Clara Medalie, research director at Kaiko, said that cryptocurrencies are no longer an isolated risk asset and are responding to changes in global policy. It's not surprising that both will start to become more volatile as the liquidity taps turn off. According to Kaiko, the coin is near its highest correlation with the stock market since September 2020, which is a measure of how it has become more entwined with markets. It's been a long time since that side-by-side movement has fluctuated over time, with long stretches when cryptocurrencies move according to their impulses.

The adoption of cryptocurrencies among investors may have made them more sensitive to selloffs in stocks.

The decline in the dollar value of the digital currency on Friday coincided with a 20% fall in Netflix's shares, erasing more than $40 billion of market value.

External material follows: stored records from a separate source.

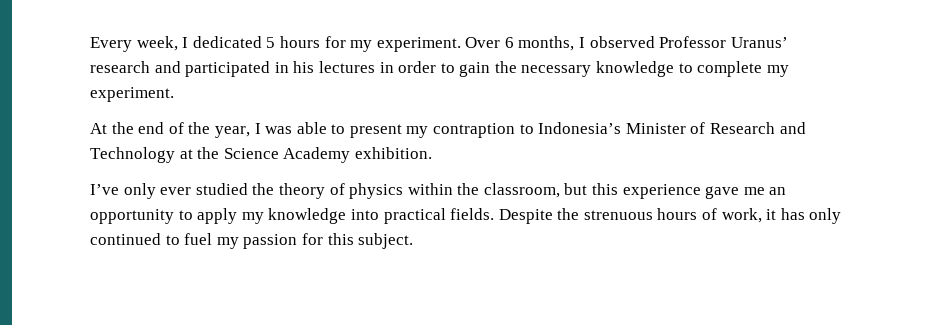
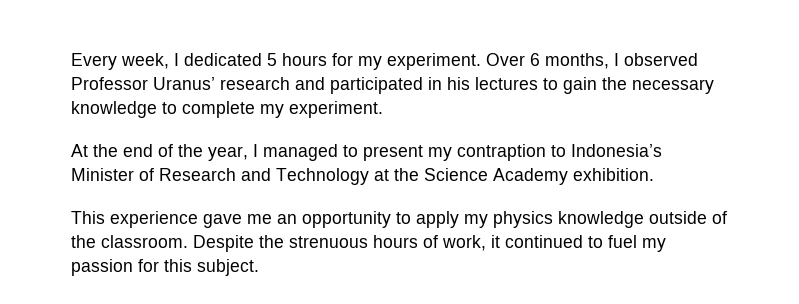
- Over 6 months, I observed Professor Uranus’ research and participated in his lectures in order to gain the necessary knowledge to complete my experiment.
+ Over 6 months, I observed Professor Uranus’ research and participated in his lectures to gain the necessary knowledge to complete my experiment.
- At the end of the year, I was able to present my contraption to Indonesia’s Minister of Research and Technology at the Science Academy exhibition.
+ At the end of the year, I managed to present my contraption to Indonesia’s Minister of Research and Technology at the Science Academy exhibition.
- I’ve only ever studied the theory of physics within the classroom, but this experience gave me an opportunity to apply my knowledge into practical fields.
+ This experience gave me an opportunity to apply my physics knowledge outside of the classroom.
- Despite the strenuous hours of work, it has only continued to fuel my passion for this subject.
+ Despite the strenuous hours of work, it continued to fuel my passion for this subject.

Some analysts suggest that selloffs among popular tech stocks could prompt investors to liquidate positions in their holdings to limit overall losses and meet margin calls, as well as to cover possible losses on trades made with borrowed money.

Chris Bendiksen, head of research at London-based asset management firm CoinShares said thatBitcoin's excellent store of liquidity makes it so that it is drawn on in times of margin calls.

Shares of criptocurrencies, which tend to track performance of the digital currency, fell. Coinbase Global dropped 13%. MicroStrategy, which makes business software, has invested billions of dollars inBitcoin and its chief executive, Michael Saylor, is a vocal advocate of the cryptocurrencies, shed 18%.